Specific to this chapter on built‐up volume, research focusing on buildings is of special interest. For example, Dong et al. (2010) and Zhao et al. (2017) use lidar data to calculate building volume for portions of several Texas cities (Dong et al.: Denton; Zhao et al.: Austin, Dallas, Houston, and San Antonio) to estimate population with the assumption that higher building volumes signify increased population. Both studies extracted buildings from lidarderived raster data to explore how built‐up volume relates to several US Census population datasets. Results of regression analyses indicate that built‐up volume can serve as a proxy for population with moderate to high success. Although from remotely sensed data alone, complexities of land use are difficult to resolve – i.e. large industrial buildings might indicate many people work at these locations but does not mean they reside there (Zhao et al. 2017). Other urban remote sensing studies implement rasterized lidar data to demarcate building footprints by way of height thresholding and masking (Rottensteiner and Briese 2002) or through image classification techniques (Priestnall et al. 2000). Evaluation of built‐up change requires differencing of multi‐temporal 3D datasets along with additional efforts to extract and characterize types of change (Vu et al. 2004; Stal et al. 2013; Teo and Shih 2013; Dong et al. 2018).
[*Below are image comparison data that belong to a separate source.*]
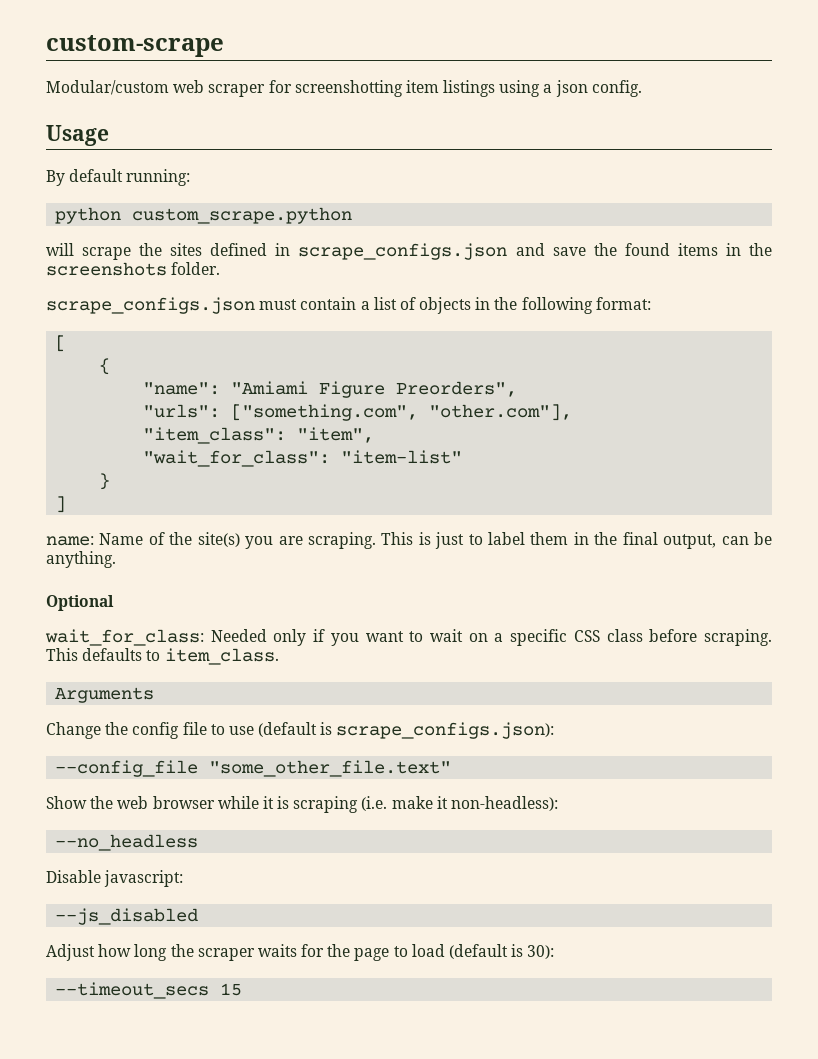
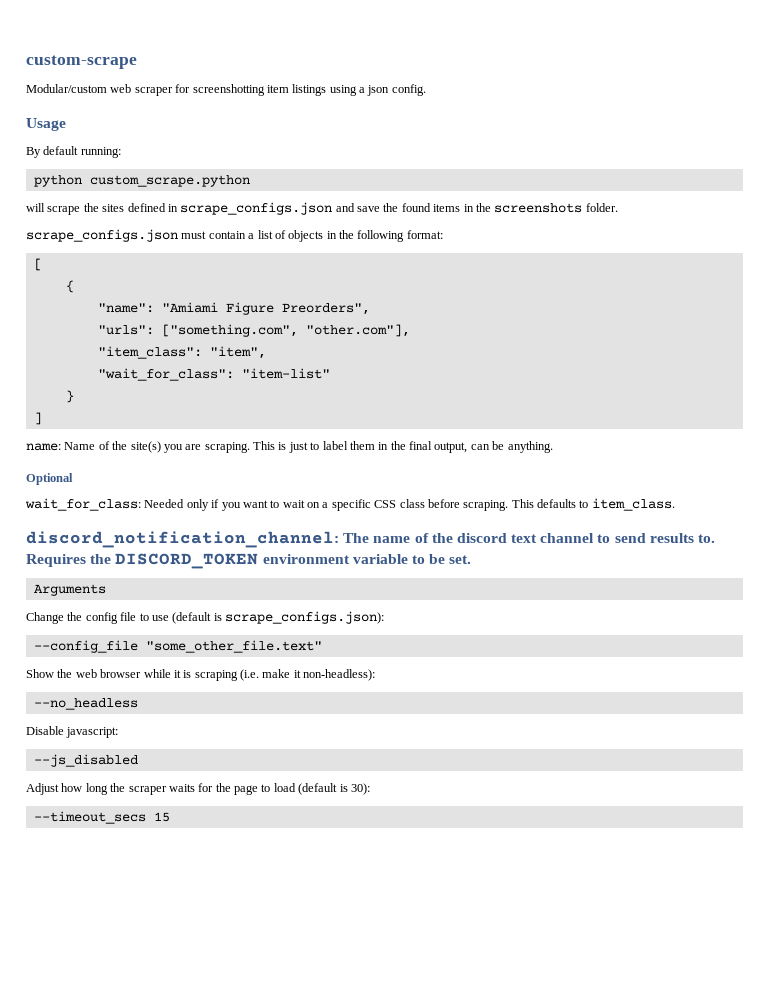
(279, 656) none -> [26,531,716,548] [26,553,472,569] // discord_notification_channel: The name of the discord text channel to send results to. Requires the DISCORD_TOKEN environment variable to be set.

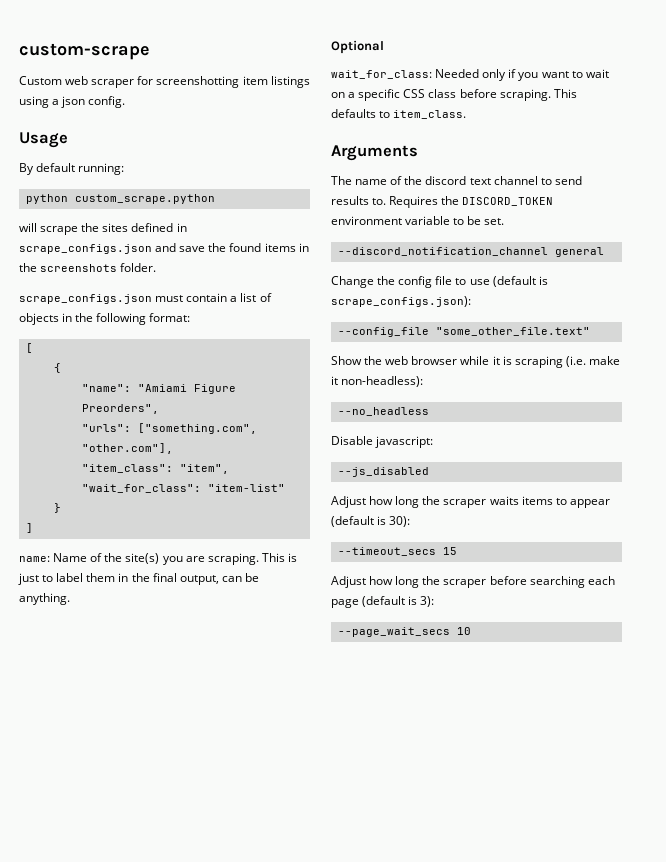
[26,84,107,93] Modular/custom -> [19,76,62,85] Custom
[26,531,339,548] discord_notification_channel: -> [331,145,418,161] Arguments //
[33,584,106,596] Arguments -> [337,247,604,257] --discord_notification_channel general
[198,783,296,795] for the page to load -> [521,496,610,508] items to appear
(170, 817) none -> [331,576,615,588] [331,596,435,608] [337,627,471,637] // Adjust how long the scraper before searching each page (default is 3): // --page_wait_secs 10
2.3.2 DATA PROCESSING AND ANALYSIS

Raw lidar data are stored as point clouds, simple vector points with XYZ locations (with intensity, return number, etc. attributes), typically in LAS format (ASPRS 2013; LAZ files are compressed versions of LAS files) although other formats exist (e.g. XYZ, PLY, OBJ, PCD). Though a relatively simple file type, lidar point clouds are large datasets because they can contain millions of 3D points. Even for small area collections, lidar data are broken up into tiles, much like orthoimagery, to reduce the computational burden of handling the data. Not surprisingly, visualizing and processing these datasets can be difficult. Geographical Information System (GIS) and remote sensing software packages, though, continue to improve at integrating these datasets with other geospatial information. Due to these issues, conversion from point cloud to raster format persists to simplify the data into a more useable format (also, most analysis tools process raster data instead of raw point clouds).

Point clouds, without any processing, provide powerful visualizations that enable geospatial professionals and nonexperts alike to view and better understand the 3D layout of build‐up in an urban space. For example, Figure 2.2shows both the raw point cloud data for downtown Austin, Texas in 2015 as well as a simplified version consisting of extruded buildings derived from 2006 lidar data. These visualizations and underlying datasets enable analyses related to urban planning such as solar radiation/interaction (Yu et al. 2009), potential for solar panel placement on building rooftops (Lukac et al. 2014), and more. Other researchers use the point cloud data directly to algorithmically detect and characterize specific built‐up shapes (Dorninger and Pfeifer 2008; Golovinskiy et al. 2009; Babahajiani et al. 2015). This type of analysis remains difficult in terms of algorithm development and computational needs. Further, for change detection, point cloud comparison analyses are becoming more commonly supported by open‐source software such as CloudCompare. Even in these cases though, point cloud data is often transformed to 3D mesh models (like triangular irregular networks or TINs in GIS) to analyze the data. Related to this and other approaches, Figure 2.3summarizes the common lidar data workflows, data products, and eventual analyses conducted within urban remote sensing. Notice that when analyzing the point cloud directly, point cloud filtering is often still required.